In the case of the B-2 program, those six prototype bombers ended up becoming a core component of the operational fleet and a significant portion of the total production run of just 21 aircraft. The Air Force’s stated plan is to eventually acquire at least 145 B-21s.
Beyond this disclosure, Armagost said that the B-21 program continues to be a model acquisition effort in terms of cost and schedule, something that other Air Force officials and members of Congress have said on multiple occasions in the past. He also reaffirmed how important digital engineering processes have been to the bomber’s development.
“We are capitalizing on the revolution in digital [processes] – models-based systems engineering, open mission systems architecture software,” the general explained. “As an example, the software for the fuel control system, which is a pretty complex thing, is completely done on an aircraft that hasn’t even flown yet as a test article, because of how we’re able to do models-based systems engineering. And they actually built a fuel systems model and tested the software, and the software is ready to go.”
It is important to note that while the B-21 hasn’t had its first flight yet, it is understood that Northrop Grumman has leveraged work on other stealthy designs that have flown, during the development of this bomber. Armagost alluded to all of this in his remarks at the Nuclear Deterrence Summit.
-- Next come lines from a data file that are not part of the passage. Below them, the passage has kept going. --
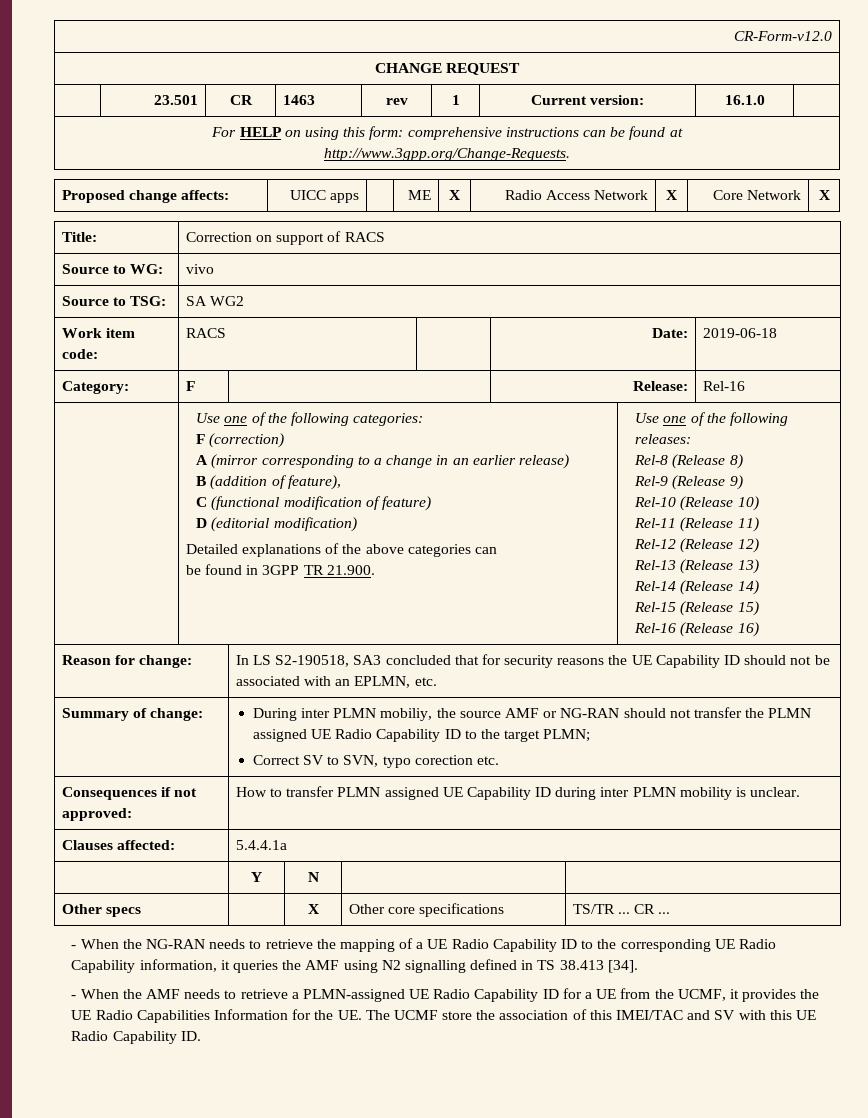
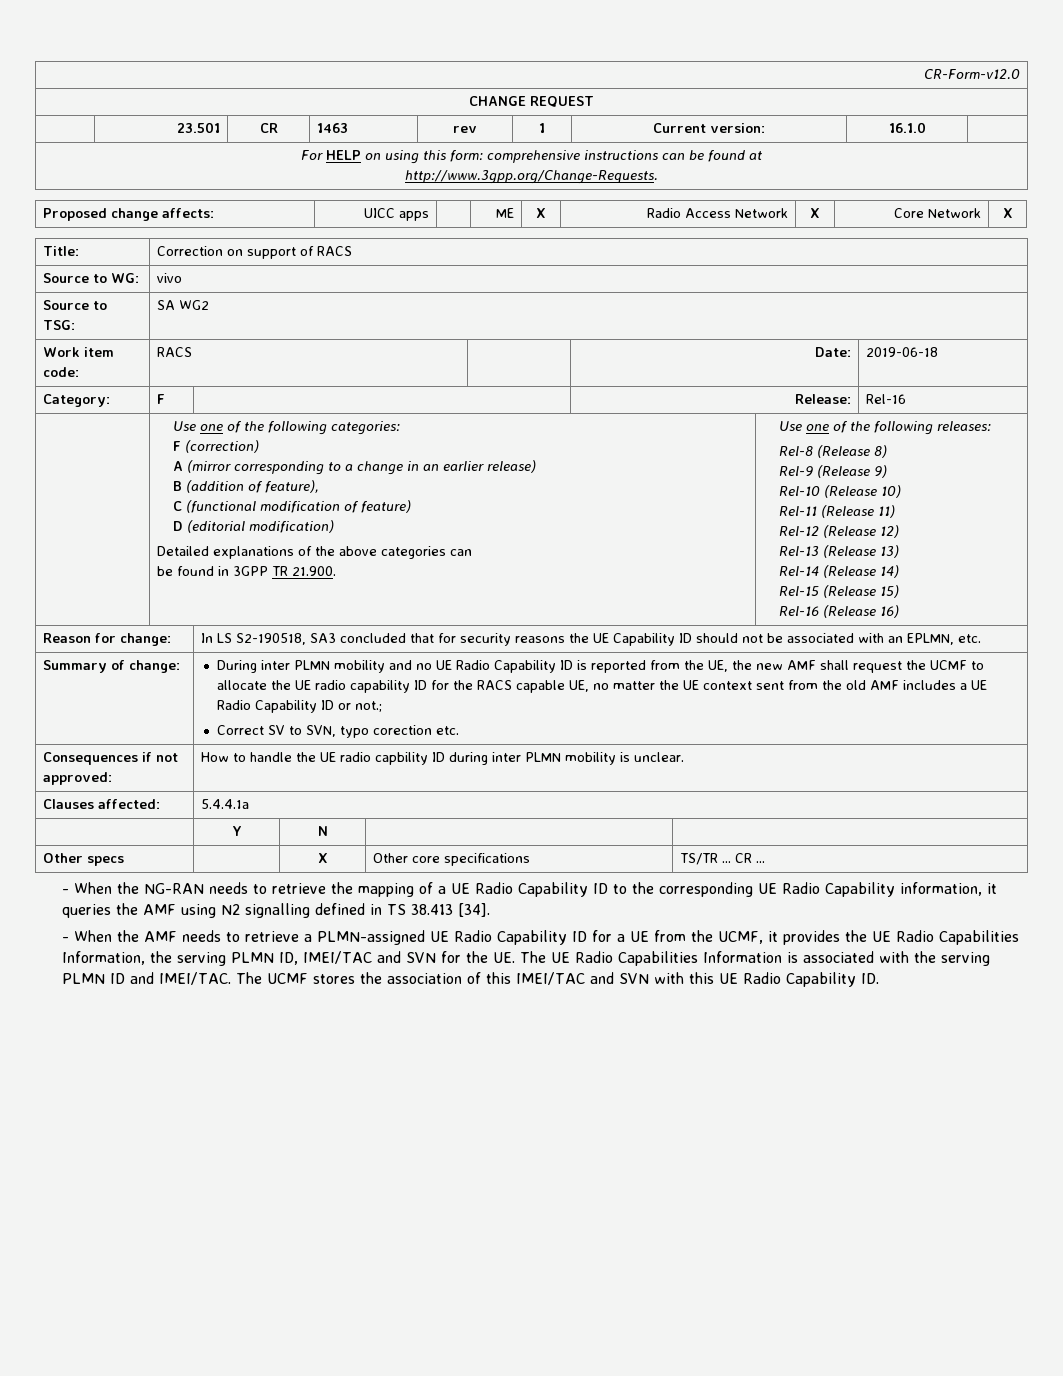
- During inter PLMN mobiliy, the source AMF or NG-RAN should not transfer the PLMN assigned UE Radio Capability ID to the target PLMN;
+ During inter PLMN mobility and no UE Radio Capability ID is reported from the UE, the new AMF shall request the UCMF to allocate the UE radio capability ID for the RACS capable UE, no matter the UE context sent from the old AMF includes a UE Radio Capability ID or not.;
- Consequences if not approved: | How to transfer PLMN assigned UE Capability ID during inter PLMN mobility is unclear.
+ Consequences if not approved: | How to handle the UE radio capbility ID during inter PLMN mobility is unclear.
- - When the AMF needs to retrieve a PLMN-assigned UE Radio Capability ID for a UE from the UCMF, it provides the UE Radio Capabilities Information for the UE. The UCMF store the association of this IMEI/TAC and SV with this UE Radio Capability ID.
+ - When the AMF needs to retrieve a PLMN-assigned UE Radio Capability ID for a UE from the UCMF, it provides the UE Radio Capabilities Information, the serving PLMN ID, IMEI/TAC and SVN for the UE. The UE Radio Capabilities Information is associated with the serving PLMN ID and IMEI/TAC. The UCMF stores the association of this IMEI/TAC and SVN with this UE Radio Capability ID.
“One of the things that I’m most excited about is the requirements for new systems that haven’t even flown … yet. The fact that there’s a modernization effort built into those already, right?” he said. “So in the B-21, for example, there’s technologies that are explored that we can risk-reduce through other platforms, potentially, and integrate ahead of the aircraft even flying. And so it’s kind of an exciting way to get back to that models-based systems engineering [that] has kind of opened up some possibilities on sustainment, interacting with the environment in ways that are really useful to the future systems.”
As for when the B-21 might make its public debut, it’s still unclear. Flight testing of the Raider, when it does begin, will take place at Edwards Air Force Base in California. The first operational examples, which the Air Force expects to start being delivered in the mid-2020s, will go to Ellsworth Air Force Base in South Dakota, with units standing up after that at Whiteman Air Force Base in Missouri and Dyess Air Force Base in Texas.
“The rollout will probably be some time this year,” Armagost said. “I’m not at liberty to give the likely date of that, but [it will be] quickly followed by first flight.”
All told, work on America’s newest stealth bomber appears to still be progressing steadily, with the hope that we might get our first glimpse of it before the year is out.